The following point now claims our attention. The account of the six days of creation contains, in reference to the creation of man, the statement: “Male and female created he them” (i. 27), and concludes with the words: “Thus the heavens and the earth were finished, and all the host of them” (ii. 1), and yet the portion which follows describes the creation of Eve from Adam, the tree of life, and the tree of knowledge, the history of the serpent and the events connected therewith, and all this as having taken place after Adam had been placed in the Garden of Eden. All our Sages agree that this took place on the sixth day, and that nothing new was created after the close of the six days. None of the things mentioned above is therefore impossible, because the laws of Nature were then not yet permanently fixed. (Guide II:30)
R’ Daniel Eidensohn (author of “Yad Moshe”, an index to the Igros Moshe, and “Daas Torah”, a resource book of rishonim on various topic in Jewish thought) collected the following commentaries on this chapter.
It is quite clear that the Rambam is understood to say that sequence during creation refers to relationships, not time. Time itself is a creation, and its meaning was not fully established.
The 9th question concerns that which is mentioned in the Moreh Nevuchim. Rambam notes that time can not exist without the movement of the celestial spheres and the the sun and moon. However this raises the question as how there could be time before the fourth day when the celestial spheres and sun were created? The Rambam answered this question by asserting that in fact the spheres and the sun were created on the first day. Thus time existed for the first 3 days in the same manner as it existed on the subsequent days. He explained that in fact everything — both the Heavens and the Earth — were created on the first day.
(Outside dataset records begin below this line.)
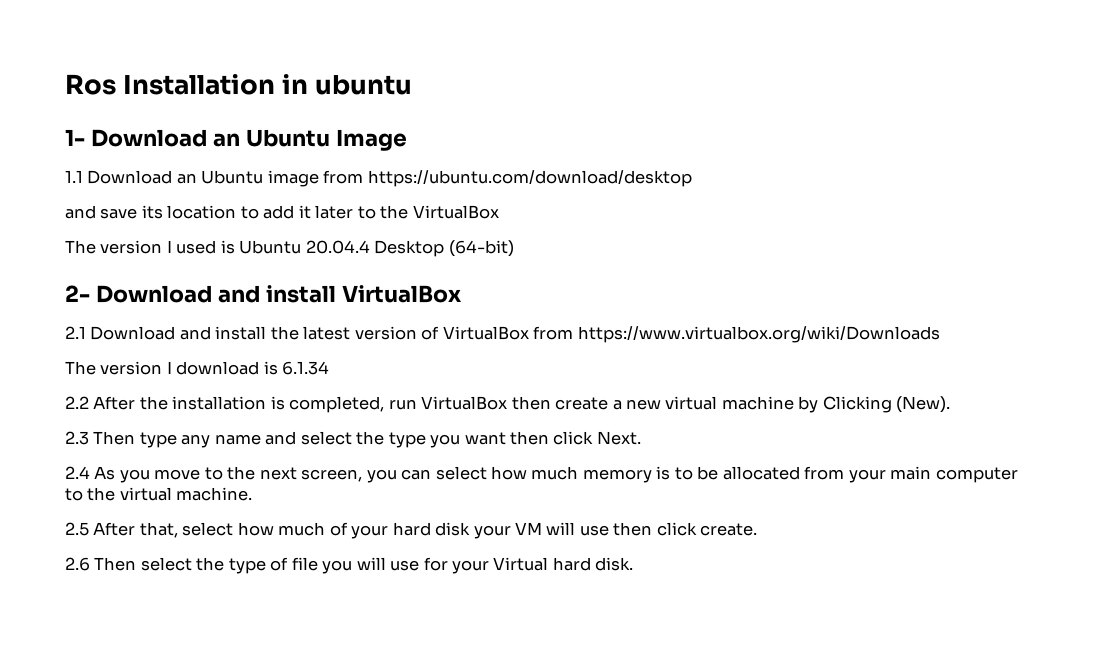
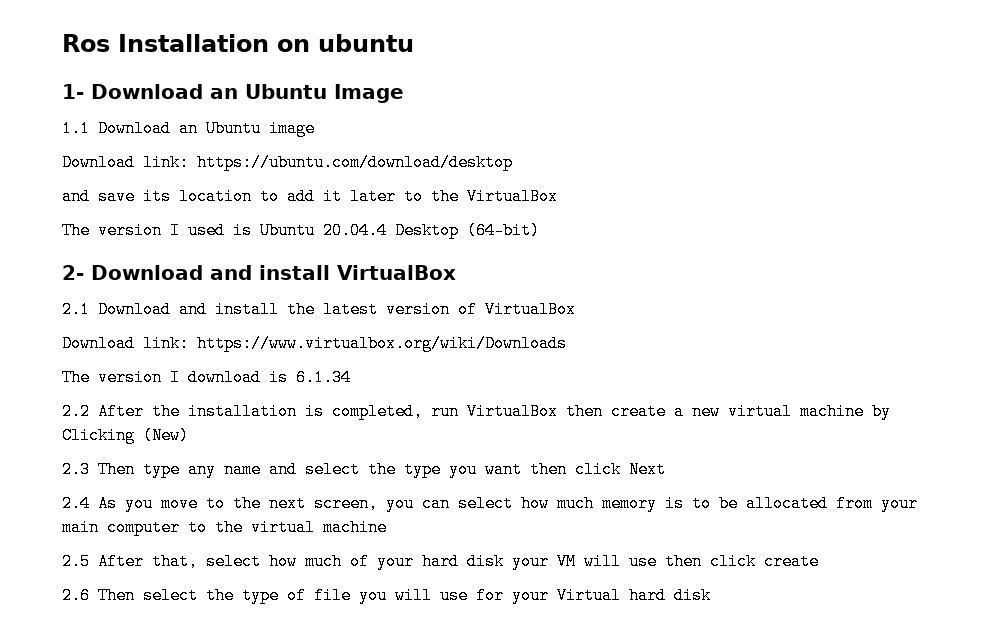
[282,74,309,94] in -> [277,39,310,52] on
[323,170,364,184] from -> [62,154,189,171] // Download link:
[533,326,574,340] from -> [62,335,189,352] // Download link:
[896,396,951,413] (New). -> [143,427,189,444] (New)
[596,431,641,445] Next. -> [629,461,666,478] Next
[176,487,253,501] machine. -> [323,519,387,536] machine
[700,523,758,536] create. -> [764,553,819,570] create
[595,557,634,571] disk. -> [674,587,711,604] disk

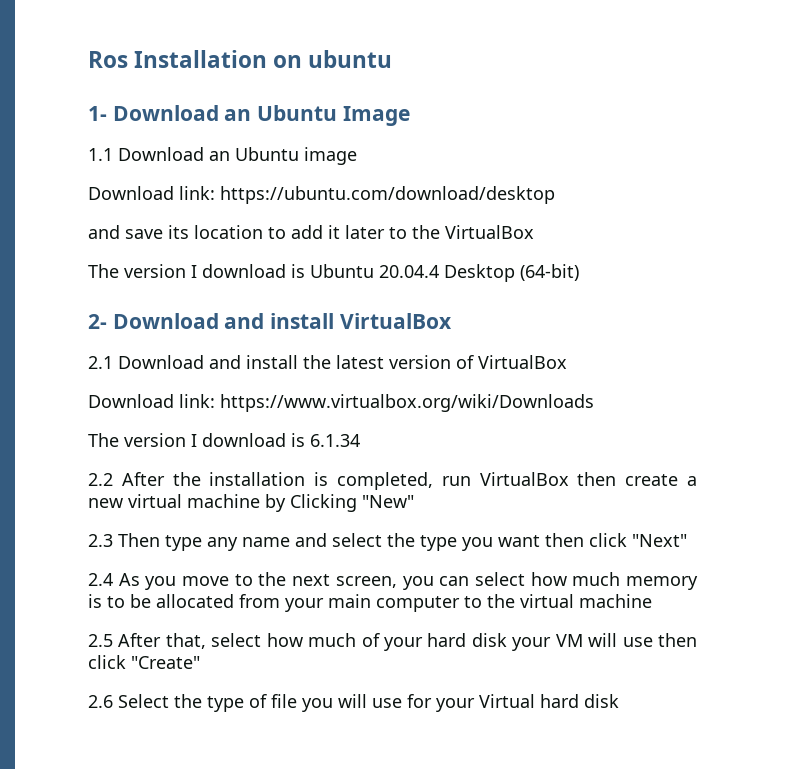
[188,222,225,239] used -> [202,264,286,278] download
[143,427,189,444] (New) -> [362,495,414,508] "New"
[629,461,666,478] Next -> [632,534,687,547] "Next"
[764,553,819,570] create -> [131,656,200,669] "Create"
[98,587,198,604] Then select -> [118,694,169,708] Select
The Rambam cited Chazal that the word “es” indicated that the creation on the first day included everything associated with the Heavens as well as everything associated with the Earth. He also cited the gemora (Chulin 60a) that everything that was created was created in its final form. He also cited another statement of Chazal that the Heavens and Earth were created simultaneously. Thus the Rambam believed that the work of Creation happened all on one day and was not divided amongst six days. He claimed that in a single moment of creation everything came into existence. He explained that the reason for the Torah stating that there were six days of Creation was to indicate the different levels of created beings according to their natural hierarchy. Thus the Rambam does not understand the word day to be a temporal day and he doesn’t read Bereishis to be describing the chronological sequence of creation…. This is the view of the Rambam which he considered as one of the major secrets of the Creation. In fact he tried hard to conceal this view as can be seen in his words in Moreh Nevuchim (2:30). In spite of his efforts the Ralbag, Navorni and the other commentators to Moreh Nevuchim uncovered his secret and made it known to the whole world…. However, despite the Rambam’s greatness in Torah and the apparent support from Chazal, this view of the Rambam is demonstratably false….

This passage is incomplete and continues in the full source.